Messam's aggression at the breakdown intimidated Ireland. There was no compromise from this player as Ireland's ball carriers found out once they got into contact. Ireland's back row were played off the park by Cane, Messam and McCaw, who would be a match for any back row even though they would not be considered first choice.
New Zealand will have Kieran Read and hopefully Kaino back for the championship in August. I look forward to seeing Aaron Smith perform against the acknowledged world No 1 scrumhalf Will Genia. It is astonishing to think that Smith was not good enough to make the New Zealand under-20 side for the Junior World Cup only a few years ago.
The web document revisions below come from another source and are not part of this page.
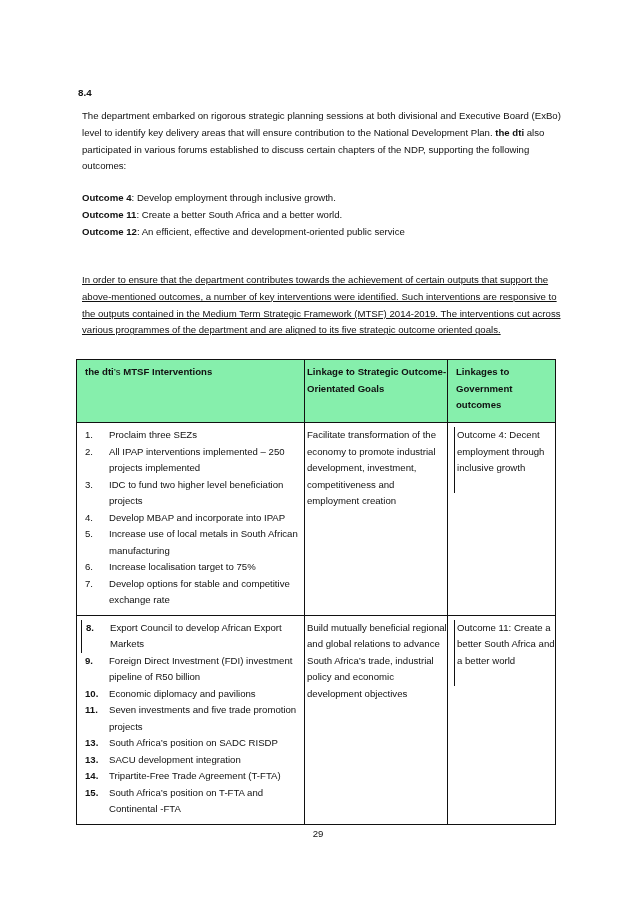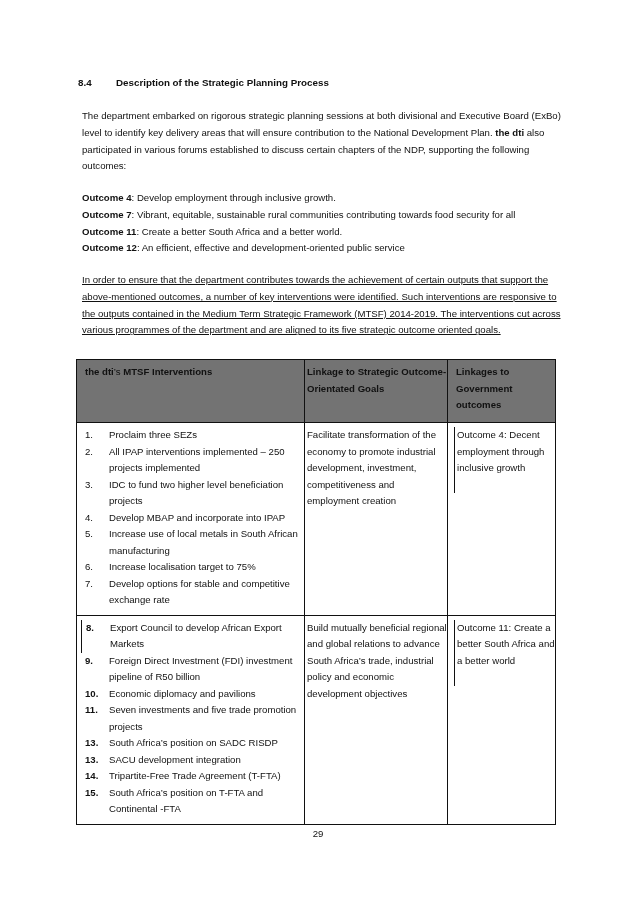--- a/index.html
+++ b/index.html
@@ -24,7 +24,7 @@
     }
     .heading {
       position: absolute;
-      top: 77px;
+      top: 87px;
       left: 0;
       font-weight: bold;
       font-size: 9.8px;

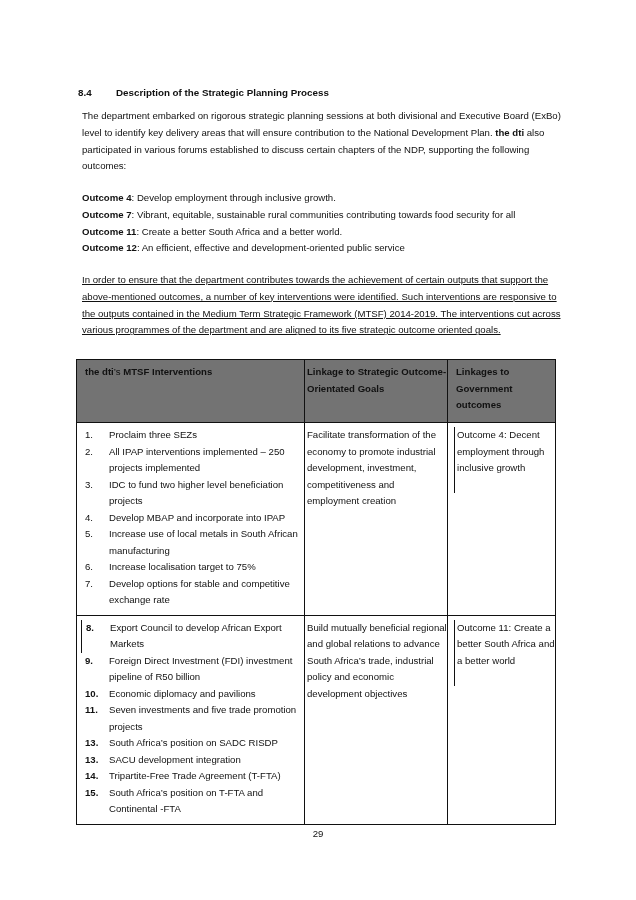--- a/index.html
+++ b/index.html
@@ -114,7 +114,6 @@
 
   <div class="heading">
     <span class="num">8.4</span>
-    <span>Description of the Strategic Planning Process</span>
   </div>
 
   <p class="para p1"><span>The department embarked on rigorous strategic planning sessions at both divisional and Executive Board (ExBo) level to identify key delivery areas that will ensure contribution to the National Development Plan. </span><b>the dti</b><span> also participated in various forums established to discuss certain chapters of the NDP, supporting the following outcomes:</span></p>

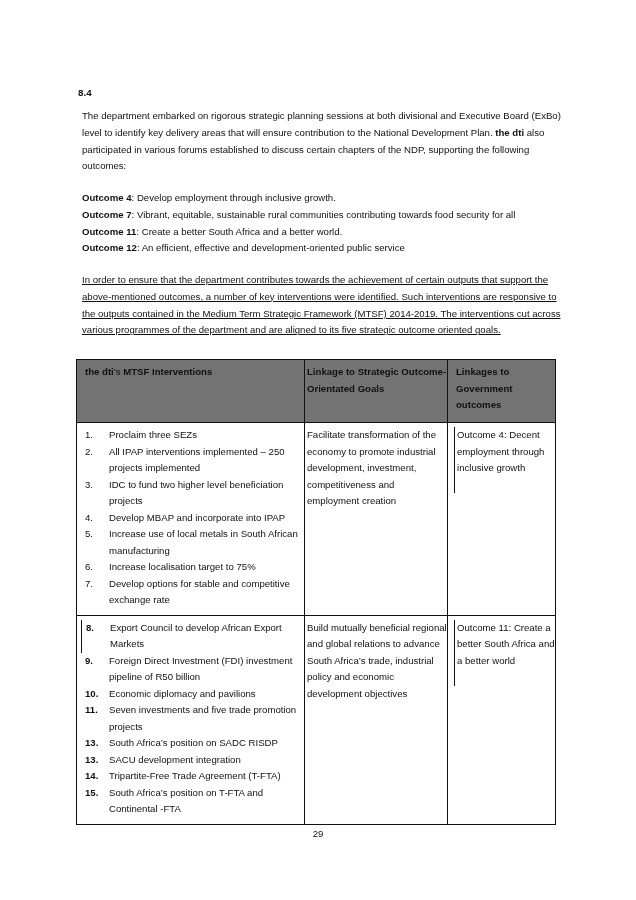--- a/index.html
+++ b/index.html
@@ -120,7 +120,6 @@
 
   <div class="para outcomes">
     <div><b>Outcome 4</b><span>: Develop employment through inclusive growth.</span></div>
-    <div><b>Outcome 7</b><span>: Vibrant, equitable, sustainable rural communities contributing towards food security for all</span></div>
     <div><b>Outcome 11</b><span>: Create a better South Africa and a better world.</span></div>
     <div><b>Outcome 12</b><span>: An efficient, effective and development-oriented public service</span></div>
   </div>

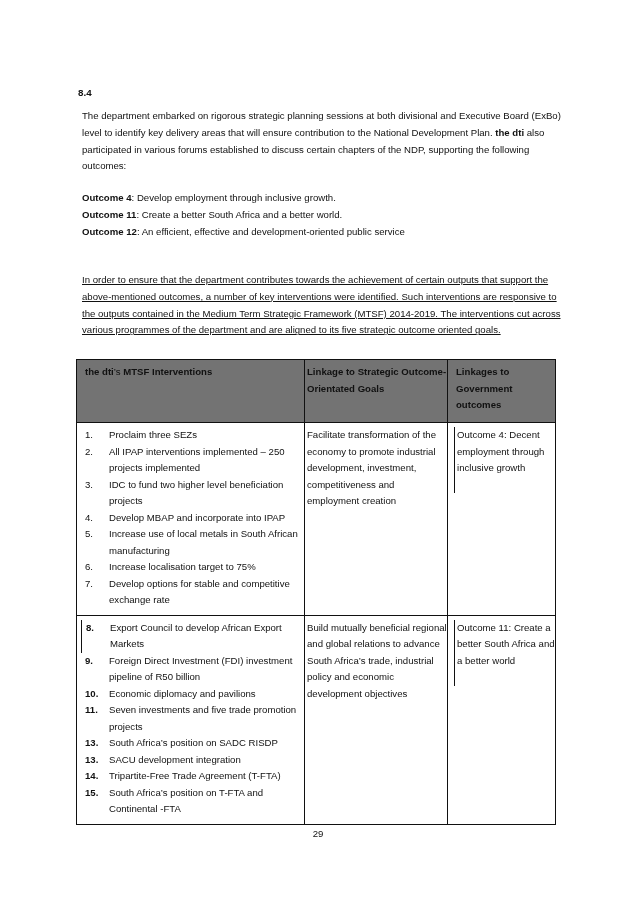--- a/index.html
+++ b/index.html
@@ -61,7 +61,7 @@
       padding: 0;
     }
     table.mtsf th {
-      background: #737373;
+      background: #86efac;
       font-weight: bold;
       text-align: left;
       height: 58px;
Romano, Whitelock and Retalick demonstrated superior leg drive and their aggression at the clear out demonstrated their superiority over any of Ireland's tight forwards. Tuohy had one attempted tackle and missed it. He had made 13 tackles in the Christchurch test -- it tells a lot about the state of mind. It's not a case of losing the battle of the collisions, sometimes there were no collisions at all.
Maybe when we tour New Zealand in 12 years time the gap will be such that when we play a Test on the south island we only play an All Black selection picked from the south island and the same for the north island. A depressing conclusion to the season -- dwarf throwing anyone?